(SUPPLIED INFORMATION)

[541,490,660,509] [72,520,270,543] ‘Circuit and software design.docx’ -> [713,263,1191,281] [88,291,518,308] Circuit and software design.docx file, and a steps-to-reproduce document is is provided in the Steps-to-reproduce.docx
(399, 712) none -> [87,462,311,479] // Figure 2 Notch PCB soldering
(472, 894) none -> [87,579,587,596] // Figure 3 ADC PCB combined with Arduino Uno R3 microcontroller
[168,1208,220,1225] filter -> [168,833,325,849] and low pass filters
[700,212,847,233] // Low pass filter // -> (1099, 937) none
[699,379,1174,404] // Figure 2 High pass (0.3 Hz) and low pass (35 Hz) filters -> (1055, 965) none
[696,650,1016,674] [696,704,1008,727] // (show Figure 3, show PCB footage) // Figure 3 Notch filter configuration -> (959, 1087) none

(End SUPPLIED INFORMATION)
(SUPPLIED INFORMATION)

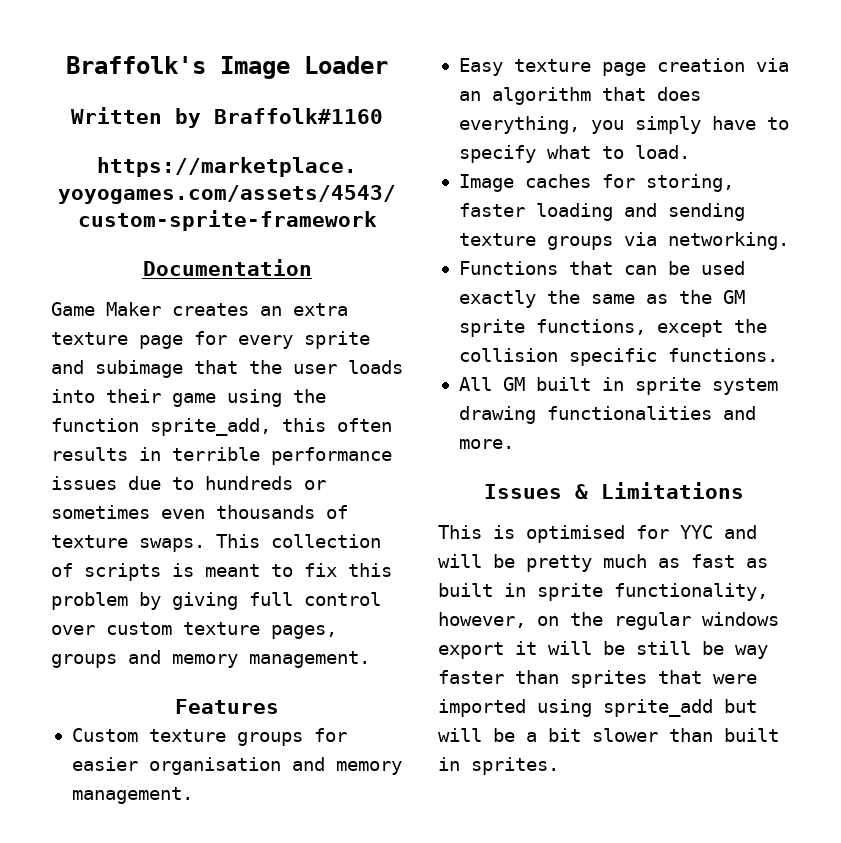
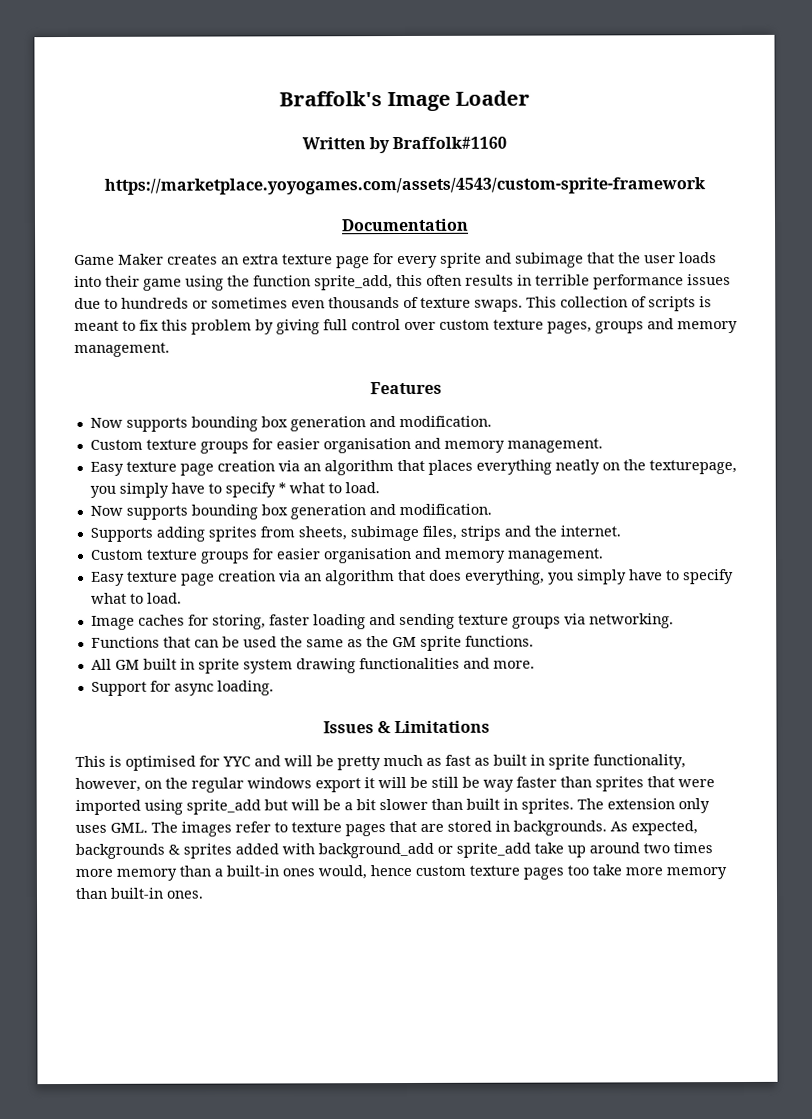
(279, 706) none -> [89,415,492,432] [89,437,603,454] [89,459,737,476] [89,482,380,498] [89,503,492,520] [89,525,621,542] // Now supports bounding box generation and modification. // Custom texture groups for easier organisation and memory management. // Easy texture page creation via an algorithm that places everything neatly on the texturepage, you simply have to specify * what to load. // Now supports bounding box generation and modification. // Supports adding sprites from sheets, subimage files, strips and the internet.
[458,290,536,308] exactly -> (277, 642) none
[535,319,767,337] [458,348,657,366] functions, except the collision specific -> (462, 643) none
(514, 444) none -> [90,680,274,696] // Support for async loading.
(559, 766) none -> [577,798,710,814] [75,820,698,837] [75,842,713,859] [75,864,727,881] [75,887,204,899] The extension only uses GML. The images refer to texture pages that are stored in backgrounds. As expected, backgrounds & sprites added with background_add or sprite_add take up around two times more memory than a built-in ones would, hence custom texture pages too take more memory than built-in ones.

(End SUPPLIED INFORMATION)

Your answer should consist of every line from the entries that holds "Notch".

(399, 712) none -> [87,462,311,479] // Figure 2 Notch PCB soldering
[696,650,1016,674] [696,704,1008,727] // (show Figure 3, show PCB footage) // Figure 3 Notch filter configuration -> (959, 1087) none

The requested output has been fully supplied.